Amazon Not an Overnight Success and Not Without Risk
In 1995, the parents of Amazon founder Jeff Bezos may have made the most successful venture investment of all time. According to Bloomberg, Jackie and Mike Bezos invested $245,573 into their son’s fledgling e-commerce website, according to a prospectus two years later. One IPO and three stock splits later, his parents’ stake could be worth almost $30 billion today.
While Bezos’ parents were rewarded with exceptional returns for backing their son, it didn’t come without significant risk. GFG Co-Founder Eduardo Gruener commented to Bloomberg, pointing to the fact that companies like Amazon don’t come around every day – and if they do turn out to be a success, it doesn’t happen overnight.
“Extraordinary returns don’t come around often” said Gruener. “Replace Amazon with nearly any other name in the market, and the ending may have turned out as a nightmare.”
Bezos’ parents were dully warned before they bought in, however. “I want you to know how risky this is,” the son told his parents, “because I want to come home at dinner for Thanksgiving and I don’t want you to be mad at me.”

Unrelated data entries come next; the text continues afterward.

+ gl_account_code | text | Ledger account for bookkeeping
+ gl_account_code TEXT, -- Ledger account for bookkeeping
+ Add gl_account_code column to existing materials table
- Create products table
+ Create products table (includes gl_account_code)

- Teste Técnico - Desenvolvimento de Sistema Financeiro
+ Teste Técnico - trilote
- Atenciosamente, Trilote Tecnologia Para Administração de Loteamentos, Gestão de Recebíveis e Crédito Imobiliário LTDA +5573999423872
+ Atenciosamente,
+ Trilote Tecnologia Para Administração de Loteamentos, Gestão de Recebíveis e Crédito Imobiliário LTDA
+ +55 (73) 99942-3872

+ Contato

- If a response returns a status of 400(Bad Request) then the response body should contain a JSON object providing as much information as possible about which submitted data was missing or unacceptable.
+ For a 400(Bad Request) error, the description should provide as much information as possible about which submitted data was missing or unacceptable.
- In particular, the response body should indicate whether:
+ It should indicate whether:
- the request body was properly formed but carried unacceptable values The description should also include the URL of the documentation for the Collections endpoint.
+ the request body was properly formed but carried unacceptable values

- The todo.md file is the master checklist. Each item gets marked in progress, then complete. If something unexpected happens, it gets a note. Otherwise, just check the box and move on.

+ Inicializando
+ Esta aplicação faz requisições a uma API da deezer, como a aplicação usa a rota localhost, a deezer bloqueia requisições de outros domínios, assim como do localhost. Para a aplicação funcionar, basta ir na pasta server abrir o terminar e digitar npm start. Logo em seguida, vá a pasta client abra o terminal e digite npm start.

Recently we discussed in one of our commentaries the concept of an “overnight success,” when individual companies outpace the market considerably over various time frames. Here’s an excerpt specific to Amazon:
Amazon might seem bulletproof today, but the drawdowns the stock has experienced are some of the most extreme we’ve seen in recent history. Between the company’s IPO (1997) and the end of 2016, the stock tallied at least one double digit decline in the calendar year. Over the last twenty years, the steepest drawdown from the previous all-time was 94.4% in September of 2001. If you read Jeff Bezos’ letter to investors in 1997 and were fully onboard, you’ve been rewarded 120,651% vs 309% for the market1. But it wasn’t free, it wasn’t gradual, and it certainly wasn’t overnight.
The bottom line is this: success stories (like Amazon’s) don’t happen overnight, and they certainly don’t come without their fair share of volatility. But, if an investor believes in the company’s vison and has the stomach for potentially significant drawdowns, they could be along for a long, rocky yet potentially very rewarding ride.